#### WORK TASK:
Keeping each line exactly as it is, output all of the records.

#### PROVIDED RECORDS:
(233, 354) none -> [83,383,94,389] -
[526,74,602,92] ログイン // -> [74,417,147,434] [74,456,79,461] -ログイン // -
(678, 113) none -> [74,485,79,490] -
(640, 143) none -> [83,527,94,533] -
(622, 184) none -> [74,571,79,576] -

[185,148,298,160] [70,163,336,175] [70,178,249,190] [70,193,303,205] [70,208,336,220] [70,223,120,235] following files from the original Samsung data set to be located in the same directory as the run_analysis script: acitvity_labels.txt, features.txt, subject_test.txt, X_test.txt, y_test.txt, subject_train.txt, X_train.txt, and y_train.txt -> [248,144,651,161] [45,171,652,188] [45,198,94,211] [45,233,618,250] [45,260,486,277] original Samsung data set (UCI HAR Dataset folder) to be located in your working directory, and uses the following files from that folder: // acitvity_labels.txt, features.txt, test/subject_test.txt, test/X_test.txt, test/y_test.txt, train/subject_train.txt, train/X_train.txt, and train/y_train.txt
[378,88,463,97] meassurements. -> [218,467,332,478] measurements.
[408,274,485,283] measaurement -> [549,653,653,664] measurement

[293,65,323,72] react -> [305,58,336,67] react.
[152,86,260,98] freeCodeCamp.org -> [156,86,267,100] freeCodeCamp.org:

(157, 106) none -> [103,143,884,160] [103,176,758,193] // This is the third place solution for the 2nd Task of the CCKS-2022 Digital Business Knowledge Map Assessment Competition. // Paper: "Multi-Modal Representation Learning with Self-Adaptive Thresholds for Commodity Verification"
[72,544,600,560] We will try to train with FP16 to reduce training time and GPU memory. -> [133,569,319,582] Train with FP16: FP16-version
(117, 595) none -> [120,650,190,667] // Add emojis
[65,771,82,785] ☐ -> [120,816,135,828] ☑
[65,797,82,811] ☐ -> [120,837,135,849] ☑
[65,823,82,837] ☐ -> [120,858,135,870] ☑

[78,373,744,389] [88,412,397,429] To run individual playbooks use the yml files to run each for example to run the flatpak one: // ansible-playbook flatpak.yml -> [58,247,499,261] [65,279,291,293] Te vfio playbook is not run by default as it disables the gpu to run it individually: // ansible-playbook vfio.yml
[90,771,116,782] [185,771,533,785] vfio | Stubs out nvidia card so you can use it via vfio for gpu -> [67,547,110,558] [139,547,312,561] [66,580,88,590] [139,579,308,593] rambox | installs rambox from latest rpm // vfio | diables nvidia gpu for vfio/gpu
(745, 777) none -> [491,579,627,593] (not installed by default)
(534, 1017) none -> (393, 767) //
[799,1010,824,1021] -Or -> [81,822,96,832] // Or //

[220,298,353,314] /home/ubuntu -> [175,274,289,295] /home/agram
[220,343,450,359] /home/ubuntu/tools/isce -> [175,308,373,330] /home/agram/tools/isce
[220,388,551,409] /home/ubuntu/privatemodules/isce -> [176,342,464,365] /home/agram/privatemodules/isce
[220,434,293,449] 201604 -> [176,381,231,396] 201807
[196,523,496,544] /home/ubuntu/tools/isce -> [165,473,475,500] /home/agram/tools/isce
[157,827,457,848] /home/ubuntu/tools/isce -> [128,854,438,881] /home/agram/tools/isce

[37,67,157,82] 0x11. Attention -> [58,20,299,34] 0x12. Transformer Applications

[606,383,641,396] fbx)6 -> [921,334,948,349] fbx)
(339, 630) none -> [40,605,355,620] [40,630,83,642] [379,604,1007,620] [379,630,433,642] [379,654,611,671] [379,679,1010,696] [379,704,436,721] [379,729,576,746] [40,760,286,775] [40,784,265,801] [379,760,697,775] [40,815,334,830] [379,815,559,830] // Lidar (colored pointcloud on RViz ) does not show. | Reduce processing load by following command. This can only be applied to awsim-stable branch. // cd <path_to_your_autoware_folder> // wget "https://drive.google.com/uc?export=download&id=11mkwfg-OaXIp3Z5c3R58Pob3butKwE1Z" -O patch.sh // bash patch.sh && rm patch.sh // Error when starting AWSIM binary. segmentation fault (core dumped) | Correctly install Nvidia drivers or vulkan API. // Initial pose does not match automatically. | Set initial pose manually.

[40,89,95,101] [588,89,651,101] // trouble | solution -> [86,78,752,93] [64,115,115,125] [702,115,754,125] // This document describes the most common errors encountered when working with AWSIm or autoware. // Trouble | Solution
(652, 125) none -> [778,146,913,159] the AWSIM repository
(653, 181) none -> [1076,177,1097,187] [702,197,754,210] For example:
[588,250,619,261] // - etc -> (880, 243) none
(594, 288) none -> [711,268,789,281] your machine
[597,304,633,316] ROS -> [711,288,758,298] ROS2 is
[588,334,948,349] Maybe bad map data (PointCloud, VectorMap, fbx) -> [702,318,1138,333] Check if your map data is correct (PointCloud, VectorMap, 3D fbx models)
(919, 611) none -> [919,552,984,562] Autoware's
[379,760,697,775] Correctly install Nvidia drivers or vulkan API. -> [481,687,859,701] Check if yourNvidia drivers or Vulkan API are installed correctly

#### FINISHED EXERCISE:
(233, 354) none -> [83,383,94,389] -
[526,74,602,92] ログイン // -> [74,417,147,434] [74,456,79,461] -ログイン // -
(678, 113) none -> [74,485,79,490] -
(640, 143) none -> [83,527,94,533] -
(622, 184) none -> [74,571,79,576] -

[185,148,298,160] [70,163,336,175] [70,178,249,190] [70,193,303,205] [70,208,336,220] [70,223,120,235] following files from the original Samsung data set to be located in the same directory as the run_analysis script: acitvity_labels.txt, features.txt, subject_test.txt, X_test.txt, y_test.txt, subject_train.txt, X_train.txt, and y_train.txt -> [248,144,651,161] [45,171,652,188] [45,198,94,211] [45,233,618,250] [45,260,486,277] original Samsung data set (UCI HAR Dataset folder) to be located in your working directory, and uses the following files from that folder: // acitvity_labels.txt, features.txt, test/subject_test.txt, test/X_test.txt, test/y_test.txt, train/subject_train.txt, train/X_train.txt, and train/y_train.txt
[378,88,463,97] meassurements. -> [218,467,332,478] measurements.
[408,274,485,283] measaurement -> [549,653,653,664] measurement

[293,65,323,72] react -> [305,58,336,67] react.
[152,86,260,98] freeCodeCamp.org -> [156,86,267,100] freeCodeCamp.org:

(157, 106) none -> [103,143,884,160] [103,176,758,193] // This is the third place solution for the 2nd Task of the CCKS-2022 Digital Business Knowledge Map Assessment Competition. // Paper: "Multi-Modal Representation Learning with Self-Adaptive Thresholds for Commodity Verification"
[72,544,600,560] We will try to train with FP16 to reduce training time and GPU memory. -> [133,569,319,582] Train with FP16: FP16-version
(117, 595) none -> [120,650,190,667] // Add emojis
[65,771,82,785] ☐ -> [120,816,135,828] ☑
[65,797,82,811] ☐ -> [120,837,135,849] ☑
[65,823,82,837] ☐ -> [120,858,135,870] ☑

[78,373,744,389] [88,412,397,429] To run individual playbooks use the yml files to run each for example to run the flatpak one: // ansible-playbook flatpak.yml -> [58,247,499,261] [65,279,291,293] Te vfio playbook is not run by default as it disables the gpu to run it individually: // ansible-playbook vfio.yml
[90,771,116,782] [185,771,533,785] vfio | Stubs out nvidia card so you can use it via vfio for gpu -> [67,547,110,558] [139,547,312,561] [66,580,88,590] [139,579,308,593] rambox | installs rambox from latest rpm // vfio | diables nvidia gpu for vfio/gpu
(745, 777) none -> [491,579,627,593] (not installed by default)
(534, 1017) none -> (393, 767) //
[799,1010,824,1021] -Or -> [81,822,96,832] // Or //

[220,298,353,314] /home/ubuntu -> [175,274,289,295] /home/agram
[220,343,450,359] /home/ubuntu/tools/isce -> [175,308,373,330] /home/agram/tools/isce
[220,388,551,409] /home/ubuntu/privatemodules/isce -> [176,342,464,365] /home/agram/privatemodules/isce
[220,434,293,449] 201604 -> [176,381,231,396] 201807
[196,523,496,544] /home/ubuntu/tools/isce -> [165,473,475,500] /home/agram/tools/isce
[157,827,457,848] /home/ubuntu/tools/isce -> [128,854,438,881] /home/agram/tools/isce

[37,67,157,82] 0x11. Attention -> [58,20,299,34] 0x12. Transformer Applications

[606,383,641,396] fbx)6 -> [921,334,948,349] fbx)
(339, 630) none -> [40,605,355,620] [40,630,83,642] [379,604,1007,620] [379,630,433,642] [379,654,611,671] [379,679,1010,696] [379,704,436,721] [379,729,576,746] [40,760,286,775] [40,784,265,801] [379,760,697,775] [40,815,334,830] [379,815,559,830] // Lidar (colored pointcloud on RViz ) does not show. | Reduce processing load by following command. This can only be applied to awsim-stable branch. // cd <path_to_your_autoware_folder> // wget "https://drive.google.com/uc?export=download&id=11mkwfg-OaXIp3Z5c3R58Pob3butKwE1Z" -O patch.sh // bash patch.sh && rm patch.sh // Error when starting AWSIM binary. segmentation fault (core dumped) | Correctly install Nvidia drivers or vulkan API. // Initial pose does not match automatically. | Set initial pose manually.

[40,89,95,101] [588,89,651,101] // trouble | solution -> [86,78,752,93] [64,115,115,125] [702,115,754,125] // This document describes the most common errors encountered when working with AWSIm or autoware. // Trouble | Solution
(652, 125) none -> [778,146,913,159] the AWSIM repository
(653, 181) none -> [1076,177,1097,187] [702,197,754,210] For example:
[588,250,619,261] // - etc -> (880, 243) none
(594, 288) none -> [711,268,789,281] your machine
[597,304,633,316] ROS -> [711,288,758,298] ROS2 is
[588,334,948,349] Maybe bad map data (PointCloud, VectorMap, fbx) -> [702,318,1138,333] Check if your map data is correct (PointCloud, VectorMap, 3D fbx models)
(919, 611) none -> [919,552,984,562] Autoware's
[379,760,697,775] Correctly install Nvidia drivers or vulkan API. -> [481,687,859,701] Check if yourNvidia drivers or Vulkan API are installed correctly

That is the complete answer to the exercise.